1. Na semana que passou, fomos apanhados de surpresa com a notícia de que José António Saraiva tinha publicado um livro com base numa série de inconfidências que lhe terão sido contadas em privado, sem licença — obviamente — para reprodução pública. Muitas dessas inconfidências são atribuídas a pessoas que já morreram, tendo assim Saraiva carta-branca para mentir. O livro inclui, por exemplo, revelações sobre o rabo de Medina Carreira e inconfidências sobre a sexualidade e intimidade de alguns políticos e de outras pessoas. Numa frase, o livro é um nojo. Logo depois de sabermos que esta porcaria ia ser publicada, soubemos também que o ex-primeiro-ministro de Portugal Pedro Passos Coelho ia ser o apresentador no seu lançamento.

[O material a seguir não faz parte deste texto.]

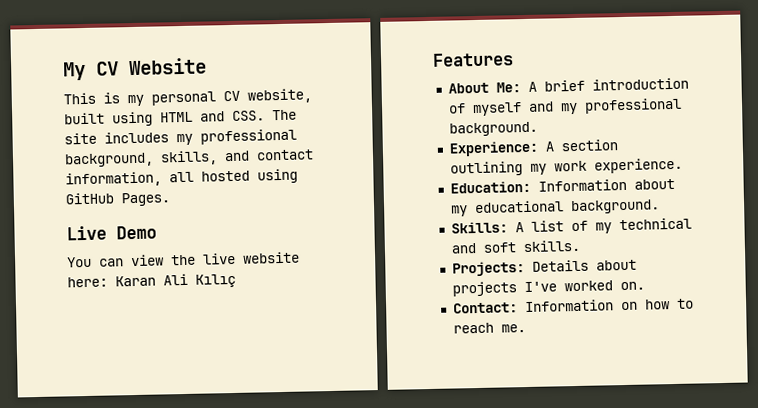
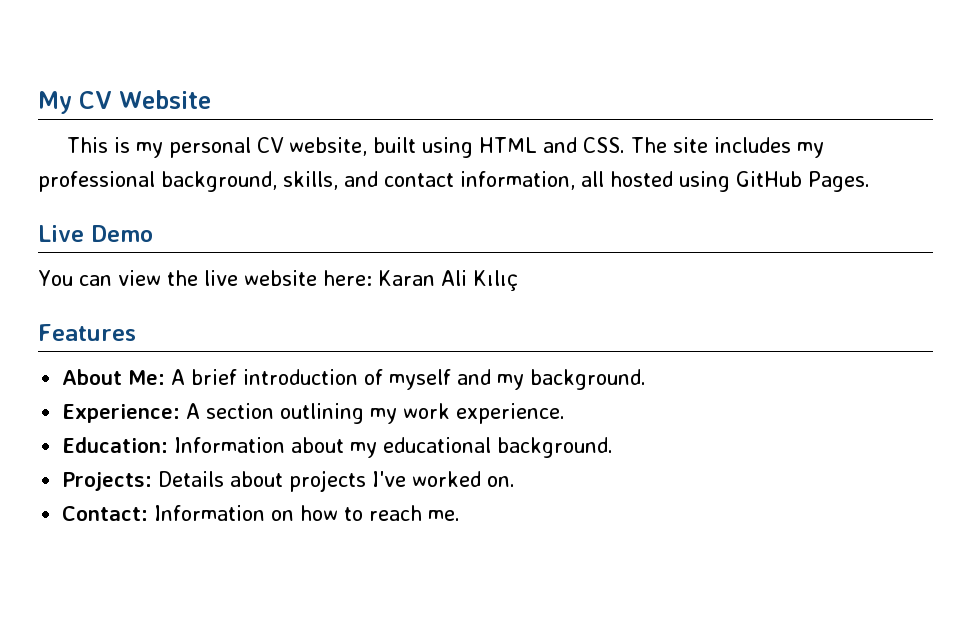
- About Me: A brief introduction of myself and my professional background.
+ About Me: A brief introduction of myself and my background.
- Skills: A list of my technical and soft skills.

Alegou ter aceitado apresentá-lo antes de conhecer o seu conteúdo.

A minha primeira reacção a esta justificação foi achar que era falsa. Ninguém que queira ser levado a sério aceita apresentar um livro que não conhece. Mas, por outro lado, não conseguia perceber qual a motivação de Passos Coelho. Joana Amaral Dias, na sua página do Facebook encontrou uma explicação plausível: “Passos Coelho aceitou apresentar o livro em troca de José António Saraiva não escrever uma linha sobre a sua vida sexual”. Para JAD “só isso pode justificar esta decisão, pobrezinho.” Foi, portanto, “vítima de chantagem”.

Qualquer que tenha sido o motivo para aceitar e, já depois de ser confrontado por jornalistas com o conteúdo do livro e algumas das suas partes repugnantes, afirmar e reafirmar que iria manter o compromisso por ser “um homem de palavra”, Passos desistiu, com a benção do autor, a crer na primeira página do i de hoje.

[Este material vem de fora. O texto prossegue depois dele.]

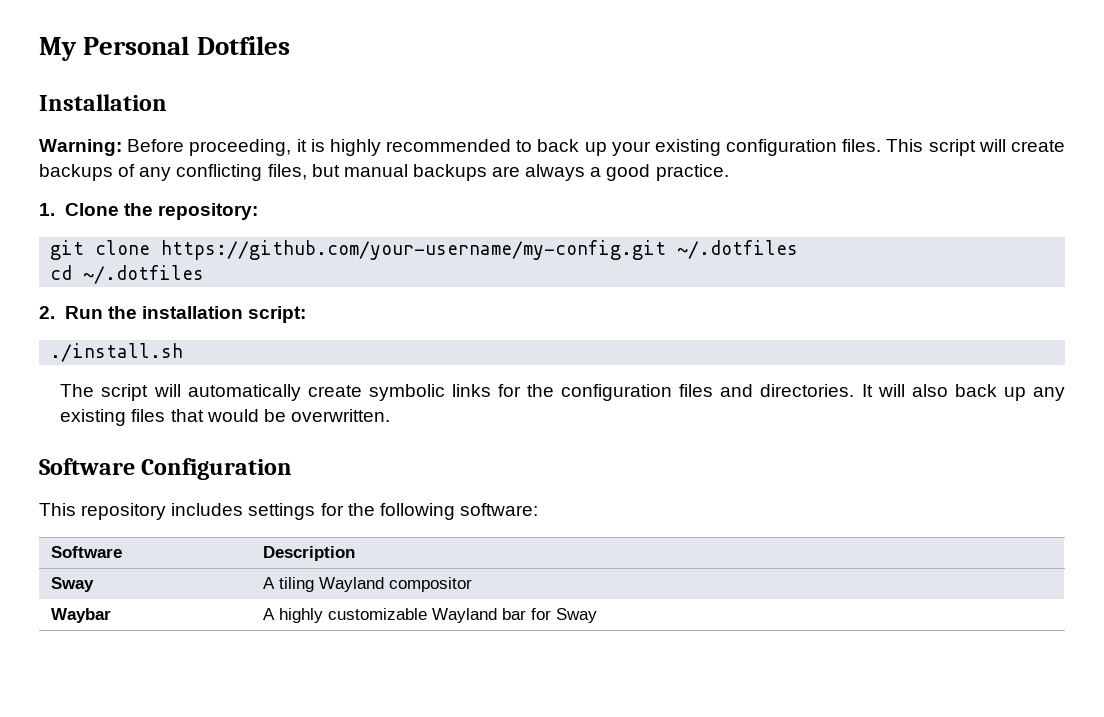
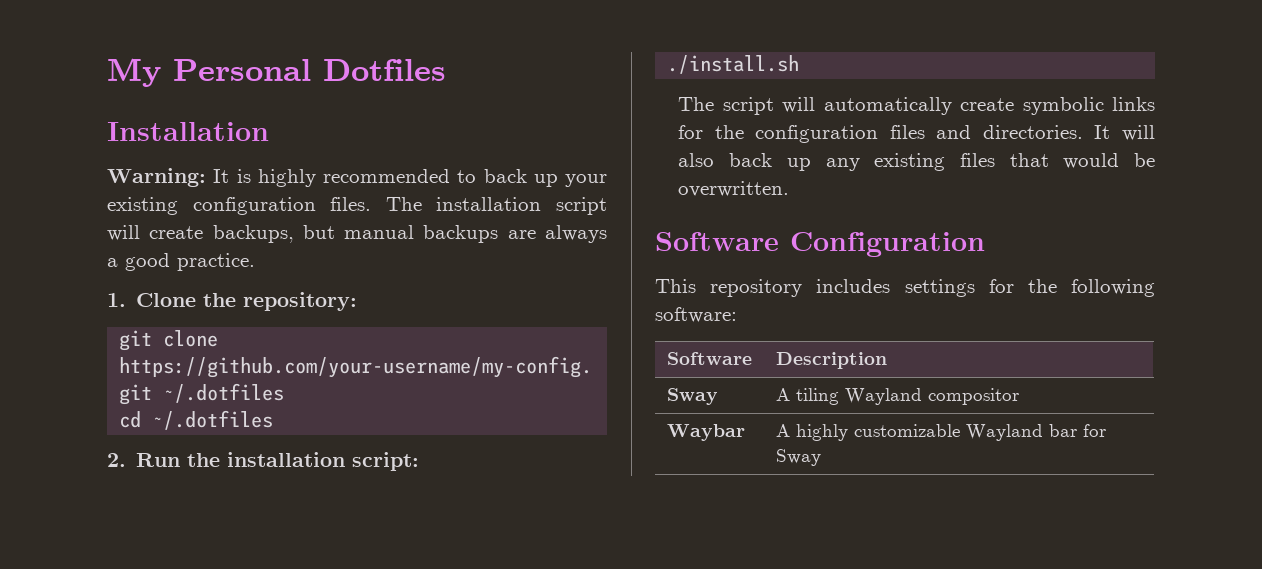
- Warning: Before proceeding, it is highly recommended to back up your existing configuration files.
+ Warning: It is highly recommended to back up your existing configuration files.
- This script will create backups of any conflicting files, but manual backups are always a good practice.
+ The installation script will create backups, but manual backups are always a good practice.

2. Foi também o jornal i que esta semana fez capa com a participação de José Sócrates na rentrée política do PS. Mais uma vez, não acreditei — anda a suceder-me muito, não acreditar em notícias inacreditáveis — e ao ver esta notícia partilhada pelas redes sociais pensei que se estava a partilhar, por engano, uma notícia com mais de 5 anos. Mas é mesmo verdade. O partido que suporta o actual governo de Portugal acha que faz sentido convidar José Sócrates para falar sobre “Política Externa e Globalização”. Quem conhece os partidos, sabe que os mesmos estão infestados de pessoas muito voluntariosas que não devem muito (ou mesmo nada) ao bom senso, pelo que estes convites descabidos são normais, podem acontecer e não atribuo a isso grande significado.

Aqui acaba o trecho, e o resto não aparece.